Wow, sorry, I have to butt in here, because I couldn't possibly disagree more. These are the episodes that turn Fraser from what is essentially a caricature into a person, with wants and desires and incredibly deep flaws, possibly even psychoses. Before this episode, Fraser is basically a Mountie doll -- perfect, unemotional, sexless and sympathetic. And then, with this episode, that caricature gets completely turned on its head and he becomes a human being who can be just as easily fucked up as anyone else. That's absolutely critical to his character... Otherwise what on earth is the point?

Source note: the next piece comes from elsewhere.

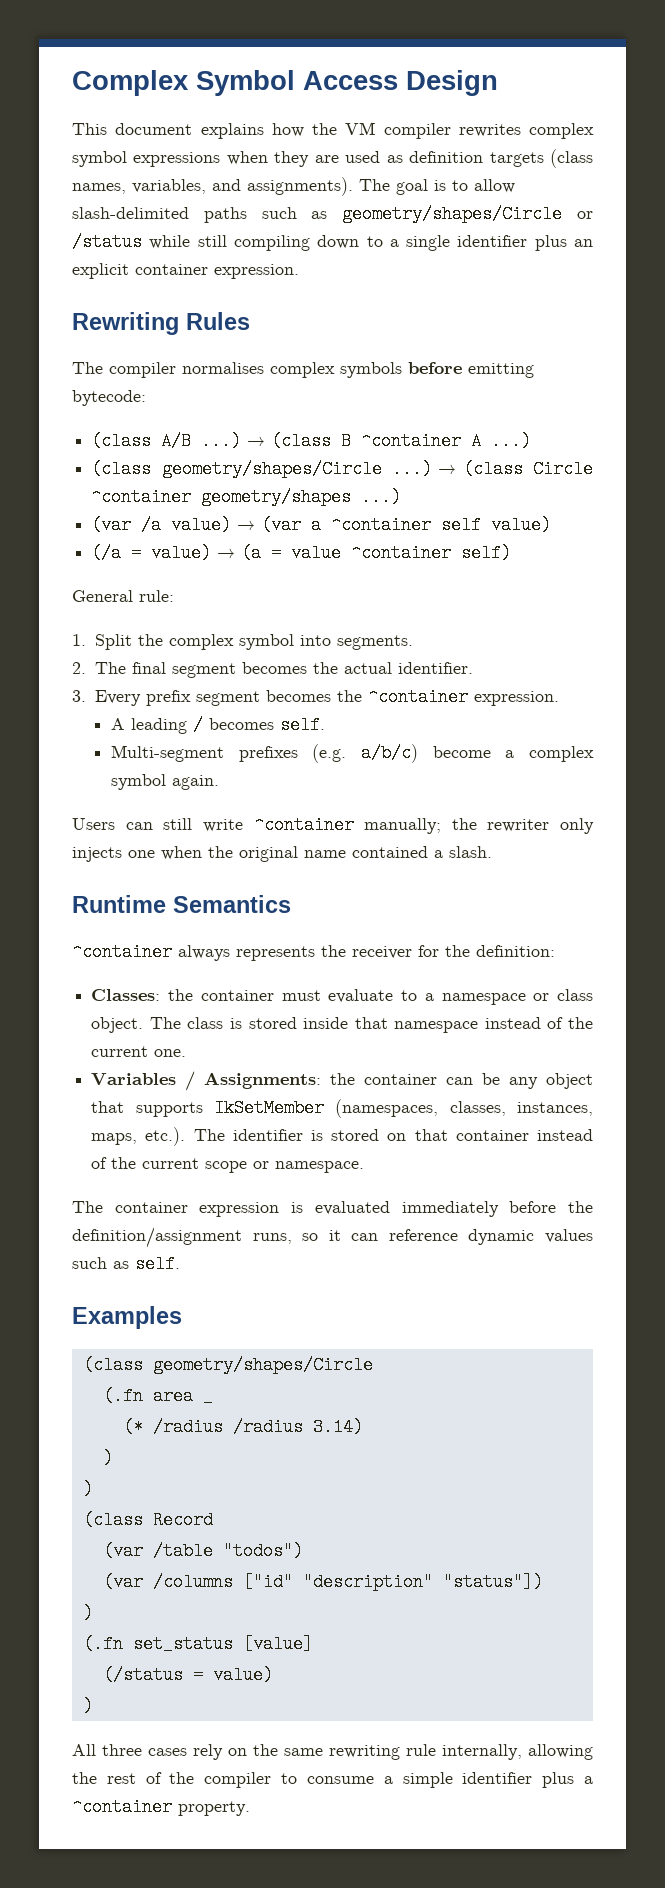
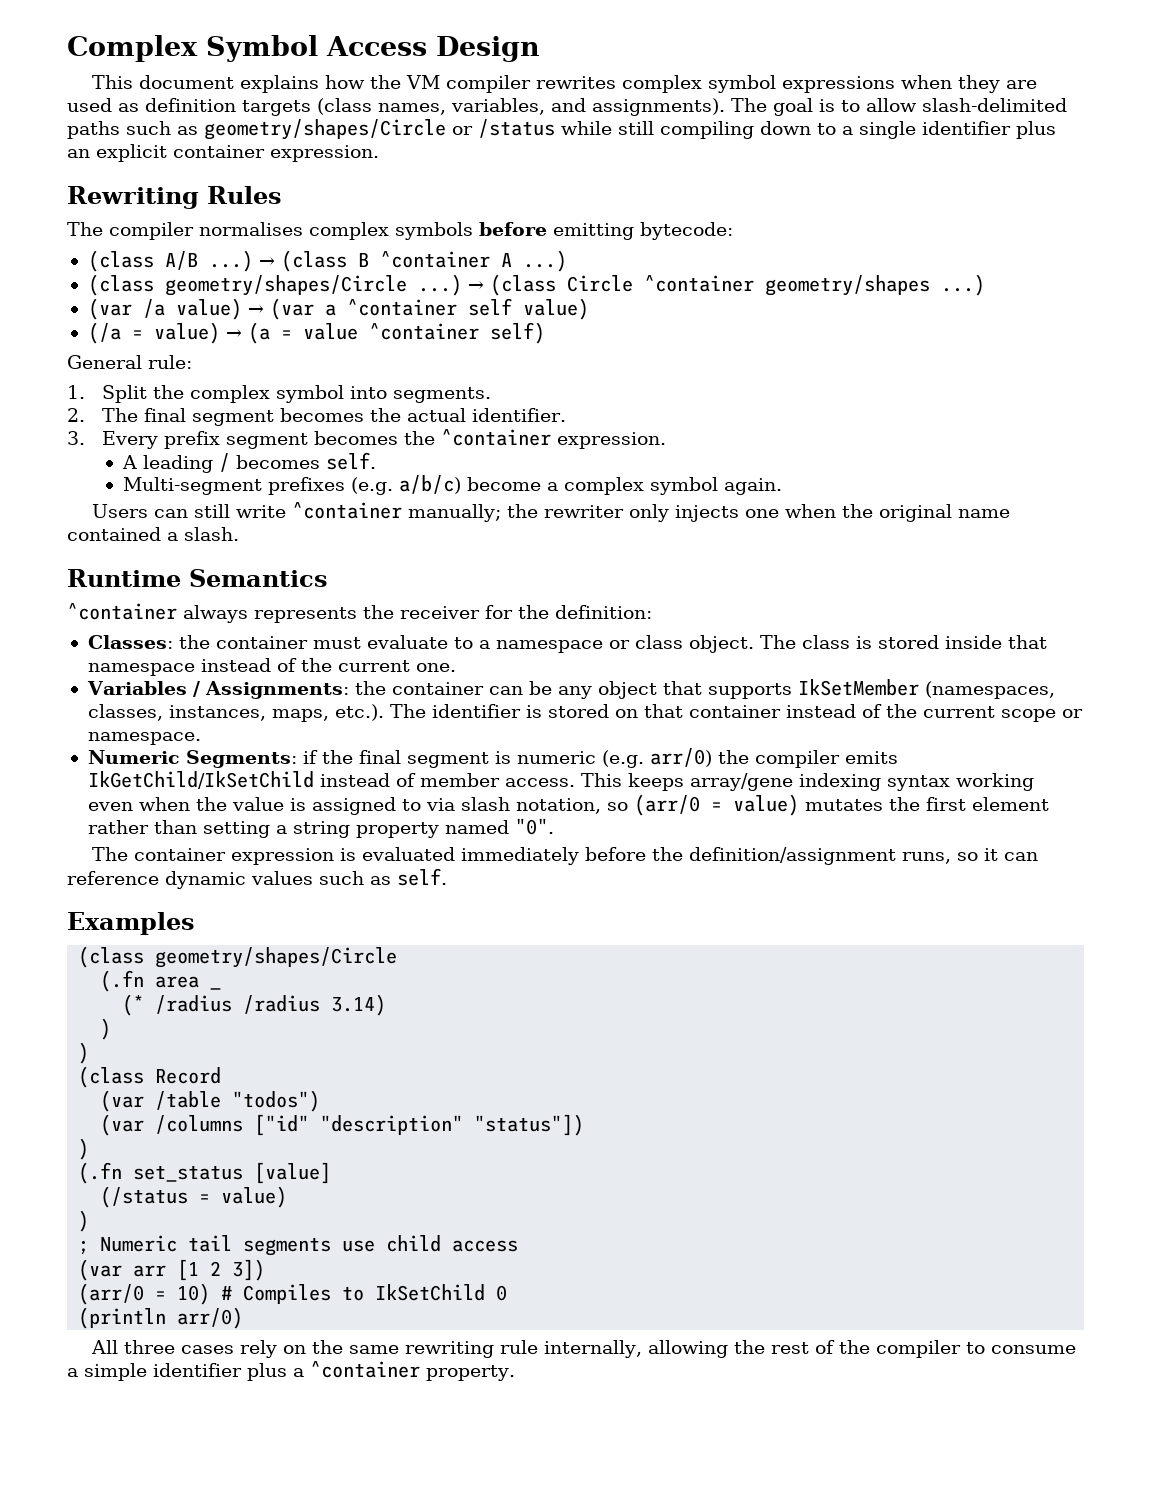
+ Numeric Segments: if the final segment is numeric (e.g. arr/0) the compiler emits IkGetChild/IkSetChild instead of member access. This keeps array/gene indexing syntax working even when the value is assigned to via slash notation, so (arr/0 = value) mutates the first element rather than setting a string property named "0".
+ ; Numeric tail segments use child access
+ (var arr [1 2 3])
+ (arr/0 = 10) # Compiles to IkSetChild 0
+ (println arr/0)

Someone smarter than I (and I wish I could remember who) wrote an amazing essay about all the different things Victoria represents to Fraser; I'm actually using a great deal of that in the Fraser/Victoria fic I'm writing now. But, basically, what I love about these episodes, and the entire relationship dynamic, is the way she just completely subverts everything for him -- he almost becomes an entirely different person, that much is true. But it's not because he's OOC, at least, not in my opinion -- it's because most of what he is before that is a construct, something created and cultivated and crafted over 34 years of repression and servitude. With Victoria, for the first time, he actually questions his life -- he questions turning her in, and that leads to a spiral of guilt and shame and questioning that ultimately makes him question everything up to and including being a Mountie.

Sorry for the ramble, I just have to be protective over this because I honestly think these episodes, and what they do for Fraser's character, are incredible television. I make no secret of the fact that I'm a huge S3/S4 fan, but I think these two episodes are the best in the entire series, hands down (even if I can watch "Seeing is Believing" about a hundred thousand times).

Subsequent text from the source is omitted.